*Problem requirements:*
The entries below contain a line with "- python3 scripts/test_adpp_integration.py --test relay_control" and a line with "tests/test_adpp_integration.py --test precondition_check". Quote exactly those two lines and all lines between them.

Content revision data
Start of Block
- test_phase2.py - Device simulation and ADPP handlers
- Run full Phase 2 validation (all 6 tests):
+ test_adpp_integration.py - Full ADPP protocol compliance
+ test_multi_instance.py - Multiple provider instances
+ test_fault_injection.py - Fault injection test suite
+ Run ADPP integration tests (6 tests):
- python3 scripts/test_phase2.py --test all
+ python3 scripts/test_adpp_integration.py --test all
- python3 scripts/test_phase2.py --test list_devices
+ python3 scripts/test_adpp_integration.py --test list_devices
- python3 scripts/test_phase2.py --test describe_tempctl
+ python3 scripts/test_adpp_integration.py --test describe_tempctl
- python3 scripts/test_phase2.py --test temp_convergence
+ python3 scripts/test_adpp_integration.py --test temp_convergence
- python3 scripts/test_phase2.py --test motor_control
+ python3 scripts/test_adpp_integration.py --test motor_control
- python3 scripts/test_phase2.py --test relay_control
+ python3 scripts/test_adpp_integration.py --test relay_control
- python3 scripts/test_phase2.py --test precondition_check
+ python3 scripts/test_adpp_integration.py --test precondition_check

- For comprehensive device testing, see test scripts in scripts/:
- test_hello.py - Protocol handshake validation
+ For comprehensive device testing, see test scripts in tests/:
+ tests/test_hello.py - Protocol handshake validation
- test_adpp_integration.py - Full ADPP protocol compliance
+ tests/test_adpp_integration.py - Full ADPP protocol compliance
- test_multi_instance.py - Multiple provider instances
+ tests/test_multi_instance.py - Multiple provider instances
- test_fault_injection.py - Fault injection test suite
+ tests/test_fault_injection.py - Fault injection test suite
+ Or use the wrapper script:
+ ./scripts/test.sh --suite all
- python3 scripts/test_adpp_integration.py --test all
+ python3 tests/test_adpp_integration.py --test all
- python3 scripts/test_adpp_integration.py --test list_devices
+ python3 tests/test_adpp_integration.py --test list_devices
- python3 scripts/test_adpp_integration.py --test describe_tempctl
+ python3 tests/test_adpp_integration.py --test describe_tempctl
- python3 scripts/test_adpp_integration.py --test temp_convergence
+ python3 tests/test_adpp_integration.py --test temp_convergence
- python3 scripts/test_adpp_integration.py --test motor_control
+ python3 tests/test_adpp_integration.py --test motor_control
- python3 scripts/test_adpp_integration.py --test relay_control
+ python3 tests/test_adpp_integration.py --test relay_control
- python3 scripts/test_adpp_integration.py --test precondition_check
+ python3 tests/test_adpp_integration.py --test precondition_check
End of Block
Start of Block
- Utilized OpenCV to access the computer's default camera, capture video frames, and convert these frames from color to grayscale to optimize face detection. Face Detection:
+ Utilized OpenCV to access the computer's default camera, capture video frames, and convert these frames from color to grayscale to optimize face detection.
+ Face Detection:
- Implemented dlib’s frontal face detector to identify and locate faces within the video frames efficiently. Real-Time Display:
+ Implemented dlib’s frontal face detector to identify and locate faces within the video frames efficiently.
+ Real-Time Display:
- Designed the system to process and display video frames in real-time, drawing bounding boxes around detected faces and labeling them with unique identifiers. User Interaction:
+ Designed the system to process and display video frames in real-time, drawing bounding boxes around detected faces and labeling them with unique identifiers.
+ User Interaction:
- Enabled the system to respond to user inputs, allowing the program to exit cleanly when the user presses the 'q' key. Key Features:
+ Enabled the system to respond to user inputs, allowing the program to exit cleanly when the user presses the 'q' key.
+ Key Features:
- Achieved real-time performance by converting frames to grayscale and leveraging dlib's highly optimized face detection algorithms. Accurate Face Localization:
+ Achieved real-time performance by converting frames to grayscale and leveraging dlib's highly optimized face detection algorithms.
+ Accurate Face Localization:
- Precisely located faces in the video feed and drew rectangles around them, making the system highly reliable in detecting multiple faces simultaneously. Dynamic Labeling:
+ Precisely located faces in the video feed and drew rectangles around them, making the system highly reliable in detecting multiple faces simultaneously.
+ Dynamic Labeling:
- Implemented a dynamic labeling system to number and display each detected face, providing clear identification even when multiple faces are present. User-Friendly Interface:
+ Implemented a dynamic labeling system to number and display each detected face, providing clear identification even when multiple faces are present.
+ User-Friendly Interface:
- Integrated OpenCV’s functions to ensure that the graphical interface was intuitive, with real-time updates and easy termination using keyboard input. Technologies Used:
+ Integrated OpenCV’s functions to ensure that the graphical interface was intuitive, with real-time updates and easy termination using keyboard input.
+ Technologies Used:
End of Block
*Reply:*
- python3 scripts/test_adpp_integration.py --test relay_control
+ python3 tests/test_adpp_integration.py --test relay_control
- python3 scripts/test_adpp_integration.py --test precondition_check
+ python3 tests/test_adpp_integration.py --test precondition_check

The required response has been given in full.